Fishel Litzman was “thrown out” of the Police Academy for refusing to trim his beard to one millimeter in length, said Nathan Lewin, Litzman’s attorney. Litzman has never trimmed his beard, as is customary with Chabad Chasidim, but even so, it naturally only grows about a half inch from his skin. Judge Harold Baer noted that there are many exceptions to the New York City Police Department’s unpublished rule limiting facial hair to a one millimeter length and the rule was not applied uniformly.

Lewin said that “Judge Baer’s opinion properly emphasizes the discrepancy between the NYPD’s announced limitation on facial hair and the Department’s failure to enforce that rule against officers other than Fishel Litzman.”

“This is a great day for religious freedom in America,” Litzman, 39, said of the decision that “will enable me to carry out my life-long dream of serving the people of the City of New York as a uniformed police officer. I am very grateful for the support I received from those inside and outside the New York City Police Department during this long ordeal.”

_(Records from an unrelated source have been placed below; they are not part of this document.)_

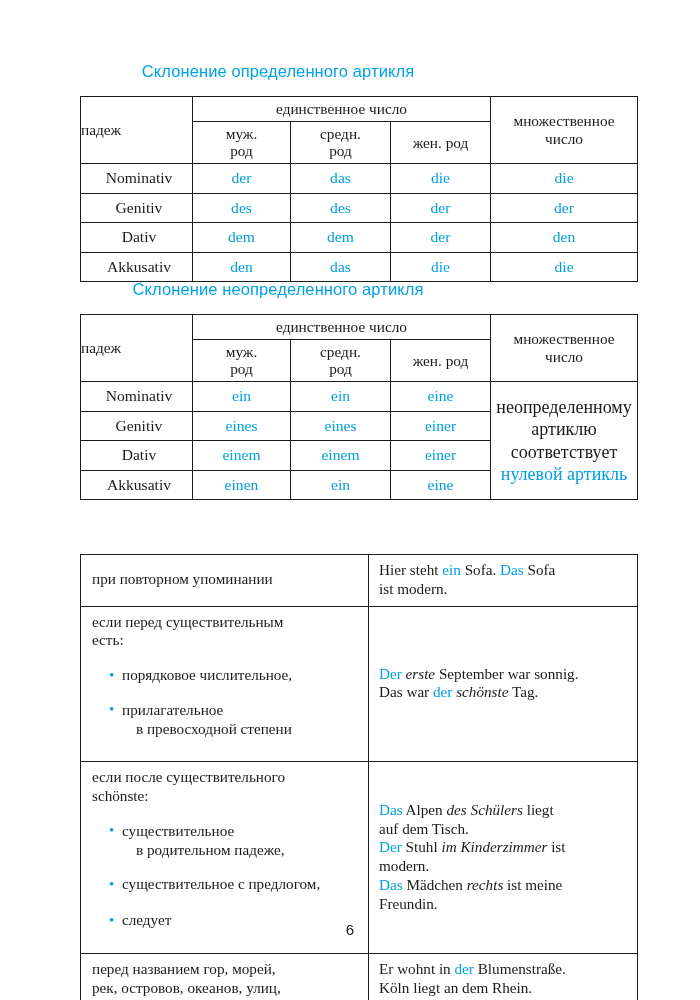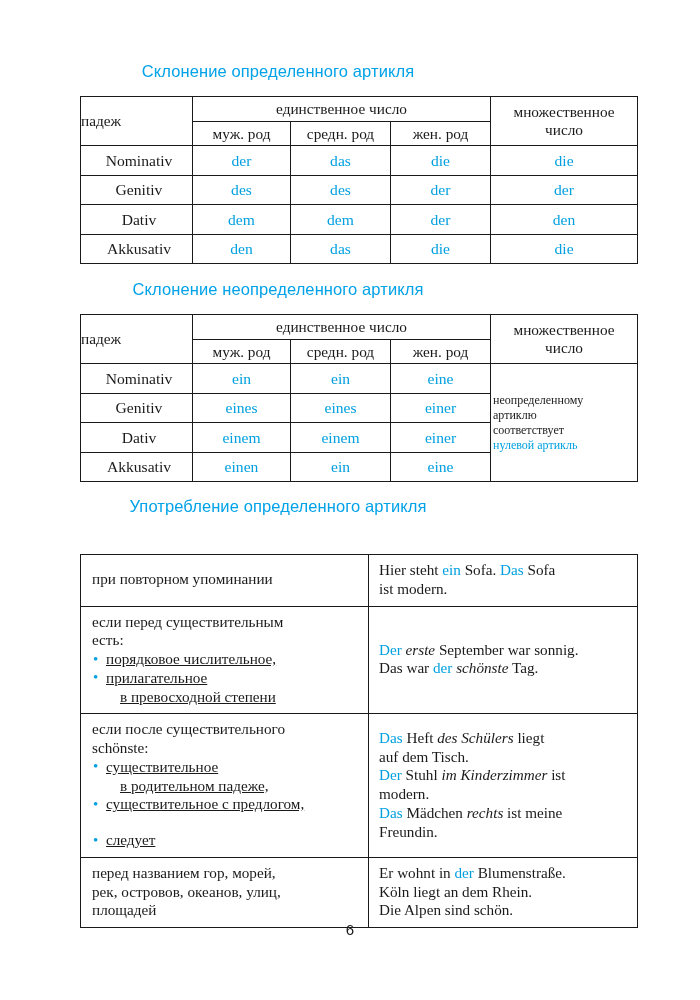--- a/index.html
+++ b/index.html
@@ -67,7 +67,7 @@
     text-align: center;
     font-size: 15.3px;
     line-height: 1.16;
-    padding: 3px 2px;
+    padding: 3px 20px;
   }
   .decl .hdr-case {
     text-align: left;

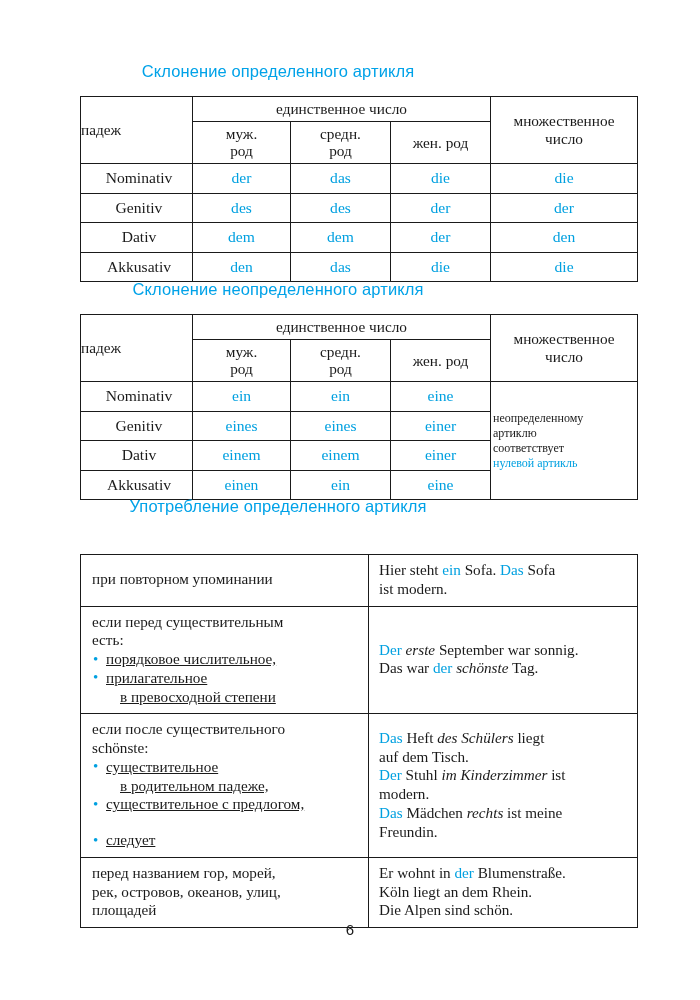--- a/index.html
+++ b/index.html
@@ -92,7 +92,8 @@
     height: 24.5px;
   }
   .decl .zero-note {
-    font-size: 12px;
+    text-align: center;
+    font-size: 18px;
     line-height: 1.24;
     padding: 2px 2px;
   }

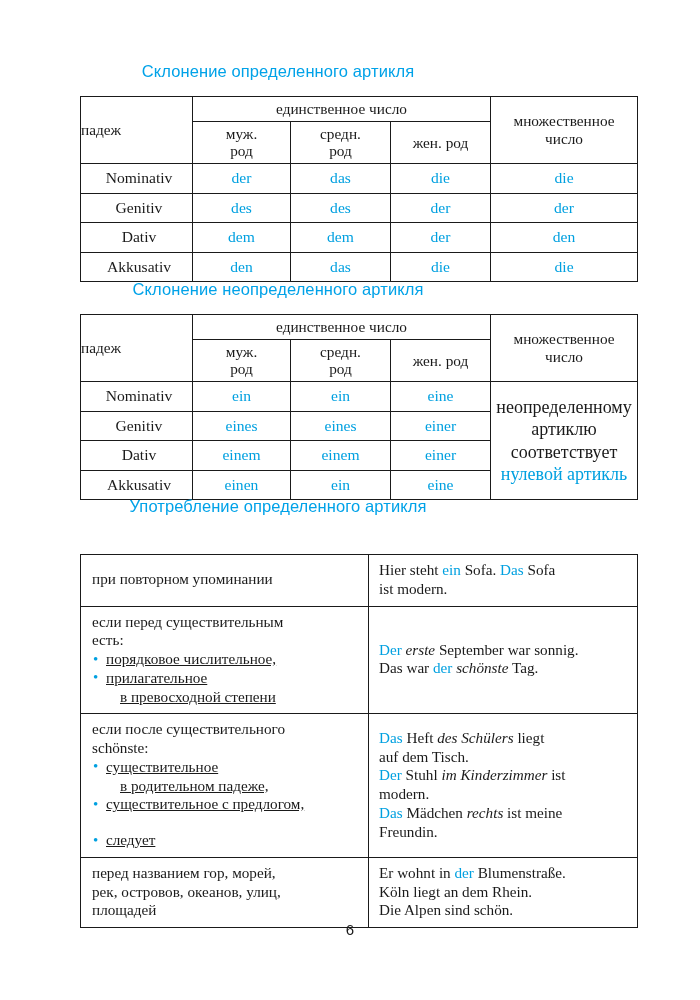--- a/index.html
+++ b/index.html
@@ -278,7 +278,6 @@
     </tbody>
   </table>
 
-  <div class="section-title" id="title-usage">Употребление определенного артикля</div>
 
   <table class="gtable" id="table-usage">
     <colgroup>

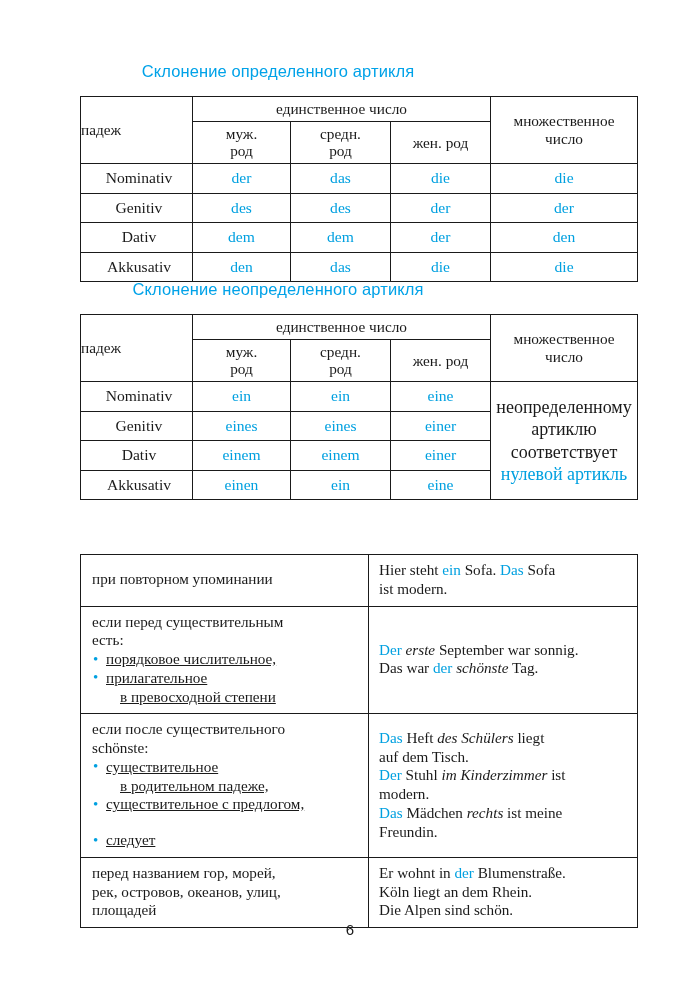--- a/index.html
+++ b/index.html
@@ -129,8 +129,7 @@
   .bullets li {
     position: relative;
     padding-left: 14px;
-    margin: 0;
-    text-decoration: underline;
+    margin: 16px;
   }
   .bullets li::before {
     content: "\2022";

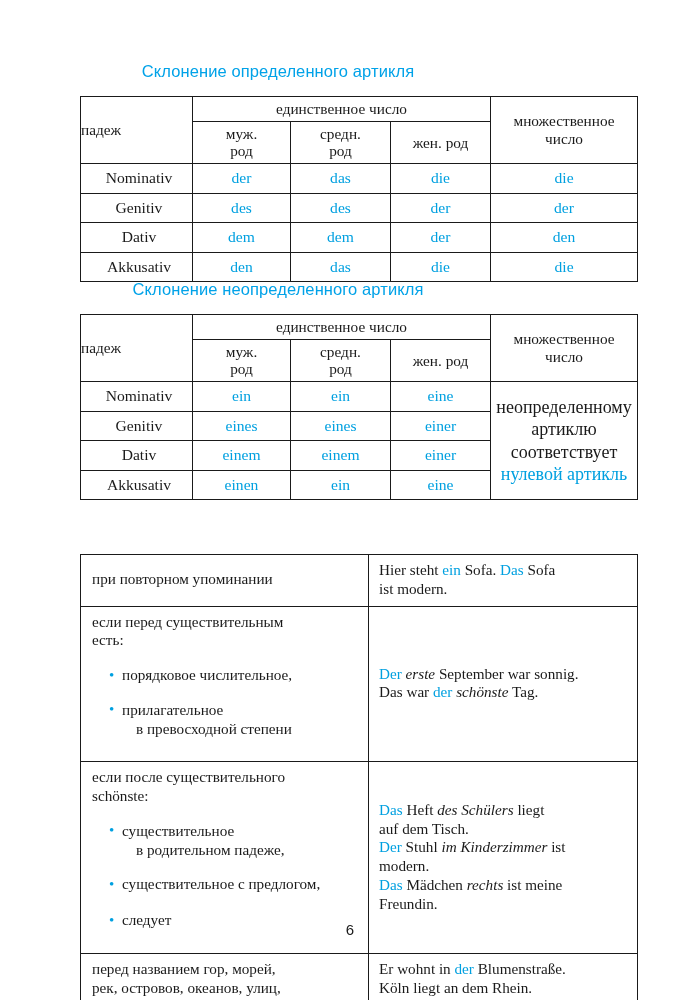--- a/index.html
+++ b/index.html
@@ -333,7 +333,7 @@
           </ul>
         </td>
         <td class="ex mid">
-          <span class="ex-line"><span class="blue">Das</span><span> Heft </span><span class="ital">des Schülers</span><span> liegt</span></span>
+          <span class="ex-line"><span class="blue">Das</span><span> Alpen </span><span class="ital">des Schülers</span><span> liegt</span></span>
           <span class="ex-line"><span>auf dem Tisch.</span></span>
           <span class="ex-line"><span class="blue">Der</span><span> Stuhl </span><span class="ital">im Kinderzimmer</span><span> ist</span></span>
           <span class="ex-line"><span>modern.</span></span>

“The Lubavitch standard does not allow him to trim his beard,” Lewin told The Jewish Star. “He applied for religious accommodation. He had been training for months and was at the top of his class. It was his life-long ambition to be a New York City Police Officer. It was unconstitutional to throw him out — of course they have to take him back.”

The next step for Lewin, who has argued 27 cases before the U.S. Supreme Court and is widely known as a champion of civil rights and Jewish causes, is to file a proposed order requesting that Litzman be reinstated.

Litzman, a resident of Monsey and father of five, worked since 2002 for Maimonides Medical Center as a paramedic and from 2006 for New York Presbyterian Hospital and the village of Kiryas Joel as well. In 2009 he took the Police Officer exam and scored 97.6 percent. In 2011 he was called for a medical exam and when he asked if he could keep his beard was told to request religious accommodation and did, but was not told that he would have to shave or trim his beard.

Litzman was accepted to the Police Academy and began studies there on Jan. 9, 2012, as a NYPD Probationary Police Officer and resigned from his jobs as a paramedic. Three times during January he was summoned to NYPD Headquarters and told to trim his beard; he explained that he could not for religious reasons. He was terminated in June 2012 just short of his graduation from his class of 850 where he ranked in the top 1 percent.

In the complaint to the U.S. District Court for the Southern District, Lewin noted that LItzman was not given advance notice, that there is no known written regulation to this effect and no reason for it. He also pointed out that police in Washington, D.C., can wear beards and religious garb such as turbans.

Lewin stated it violates the constitutional right to free exercise of religion, effectively excluding Orthodox Jews, Sikhs and Muslims, and is “arbitrary and irrational.” It also deprives Litzman of the “opportunity to serve as a NYC Police Officer because of his religious observance,” denying him the “rights, privileges and immunities secured by the Constitution and laws of the United States.”

The stated policy also only requires a one-time trim of the beard, and “no legitimate governmental policy supports such a one time requirement,” Lewin said.